(Records from a data source)
#####

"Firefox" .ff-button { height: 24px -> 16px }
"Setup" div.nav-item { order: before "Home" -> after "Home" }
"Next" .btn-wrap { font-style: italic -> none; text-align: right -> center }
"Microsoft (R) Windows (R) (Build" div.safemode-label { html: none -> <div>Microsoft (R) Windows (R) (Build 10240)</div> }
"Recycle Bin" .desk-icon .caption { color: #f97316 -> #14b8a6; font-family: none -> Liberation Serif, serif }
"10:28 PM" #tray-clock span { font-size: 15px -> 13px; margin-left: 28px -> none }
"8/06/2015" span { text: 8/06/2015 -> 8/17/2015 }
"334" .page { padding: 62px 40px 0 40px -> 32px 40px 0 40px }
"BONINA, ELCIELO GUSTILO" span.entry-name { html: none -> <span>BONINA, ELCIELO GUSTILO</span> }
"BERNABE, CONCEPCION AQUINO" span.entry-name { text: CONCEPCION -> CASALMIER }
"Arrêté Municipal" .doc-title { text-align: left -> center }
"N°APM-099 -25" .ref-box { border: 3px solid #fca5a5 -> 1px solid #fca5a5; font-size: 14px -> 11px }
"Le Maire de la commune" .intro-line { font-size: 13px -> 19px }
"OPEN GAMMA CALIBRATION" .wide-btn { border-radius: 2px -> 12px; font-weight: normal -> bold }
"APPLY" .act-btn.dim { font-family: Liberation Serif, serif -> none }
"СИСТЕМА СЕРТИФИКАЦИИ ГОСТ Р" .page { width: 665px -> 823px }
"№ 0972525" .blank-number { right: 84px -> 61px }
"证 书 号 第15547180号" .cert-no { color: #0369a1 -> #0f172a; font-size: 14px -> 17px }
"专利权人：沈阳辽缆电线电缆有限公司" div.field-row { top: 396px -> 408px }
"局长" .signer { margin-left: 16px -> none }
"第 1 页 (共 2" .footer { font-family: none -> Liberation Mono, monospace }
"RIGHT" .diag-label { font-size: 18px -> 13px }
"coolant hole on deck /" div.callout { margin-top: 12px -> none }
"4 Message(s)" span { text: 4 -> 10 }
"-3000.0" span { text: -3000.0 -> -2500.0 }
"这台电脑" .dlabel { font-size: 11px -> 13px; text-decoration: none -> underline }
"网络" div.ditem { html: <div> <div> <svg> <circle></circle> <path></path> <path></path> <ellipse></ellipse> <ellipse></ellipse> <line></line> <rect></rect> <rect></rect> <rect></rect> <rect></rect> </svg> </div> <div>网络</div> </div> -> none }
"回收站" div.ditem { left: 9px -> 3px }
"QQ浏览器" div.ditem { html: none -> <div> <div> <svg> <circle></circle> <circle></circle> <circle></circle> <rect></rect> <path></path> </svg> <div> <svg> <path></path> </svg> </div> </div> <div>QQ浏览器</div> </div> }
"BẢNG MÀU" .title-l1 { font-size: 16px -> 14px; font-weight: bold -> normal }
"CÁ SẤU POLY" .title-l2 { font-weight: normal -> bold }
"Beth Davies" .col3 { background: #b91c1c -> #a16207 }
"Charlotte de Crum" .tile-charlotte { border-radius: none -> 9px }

#####

» **What the task requires**
An exact reproduction of all the records is required.

» **Task output**
"Firefox" .ff-button { height: 24px -> 16px }
"Setup" div.nav-item { order: before "Home" -> after "Home" }
"Next" .btn-wrap { font-style: italic -> none; text-align: right -> center }
"Microsoft (R) Windows (R) (Build" div.safemode-label { html: none -> <div>Microsoft (R) Windows (R) (Build 10240)</div> }
"Recycle Bin" .desk-icon .caption { color: #f97316 -> #14b8a6; font-family: none -> Liberation Serif, serif }
"10:28 PM" #tray-clock span { font-size: 15px -> 13px; margin-left: 28px -> none }
"8/06/2015" span { text: 8/06/2015 -> 8/17/2015 }
"334" .page { padding: 62px 40px 0 40px -> 32px 40px 0 40px }
"BONINA, ELCIELO GUSTILO" span.entry-name { html: none -> <span>BONINA, ELCIELO GUSTILO</span> }
"BERNABE, CONCEPCION AQUINO" span.entry-name { text: CONCEPCION -> CASALMIER }
"Arrêté Municipal" .doc-title { text-align: left -> center }
"N°APM-099 -25" .ref-box { border: 3px solid #fca5a5 -> 1px solid #fca5a5; font-size: 14px -> 11px }
"Le Maire de la commune" .intro-line { font-size: 13px -> 19px }
"OPEN GAMMA CALIBRATION" .wide-btn { border-radius: 2px -> 12px; font-weight: normal -> bold }
"APPLY" .act-btn.dim { font-family: Liberation Serif, serif -> none }
"СИСТЕМА СЕРТИФИКАЦИИ ГОСТ Р" .page { width: 665px -> 823px }
"№ 0972525" .blank-number { right: 84px -> 61px }
"证 书 号 第15547180号" .cert-no { color: #0369a1 -> #0f172a; font-size: 14px -> 17px }
"专利权人：沈阳辽缆电线电缆有限公司" div.field-row { top: 396px -> 408px }
"局长" .signer { margin-left: 16px -> none }
"第 1 页 (共 2" .footer { font-family: none -> Liberation Mono, monospace }
"RIGHT" .diag-label { font-size: 18px -> 13px }
"coolant hole on deck /" div.callout { margin-top: 12px -> none }
"4 Message(s)" span { text: 4 -> 10 }
"-3000.0" span { text: -3000.0 -> -2500.0 }
"这台电脑" .dlabel { font-size: 11px -> 13px; text-decoration: none -> underline }
"网络" div.ditem { html: <div> <div> <svg> <circle></circle> <path></path> <path></path> <ellipse></ellipse> <ellipse></ellipse> <line></line> <rect></rect> <rect></rect> <rect></rect> <rect></rect> </svg> </div> <div>网络</div> </div> -> none }
"回收站" div.ditem { left: 9px -> 3px }
"QQ浏览器" div.ditem { html: none -> <div> <div> <svg> <circle></circle> <circle></circle> <circle></circle> <rect></rect> <path></path> </svg> <div> <svg> <path></path> </svg> </div> </div> <div>QQ浏览器</div> </div> }
"BẢNG MÀU" .title-l1 { font-size: 16px -> 14px; font-weight: bold -> normal }
"CÁ SẤU POLY" .title-l2 { font-weight: normal -> bold }
"Beth Davies" .col3 { background: #b91c1c -> #a16207 }
"Charlotte de Crum" .tile-charlotte { border-radius: none -> 9px }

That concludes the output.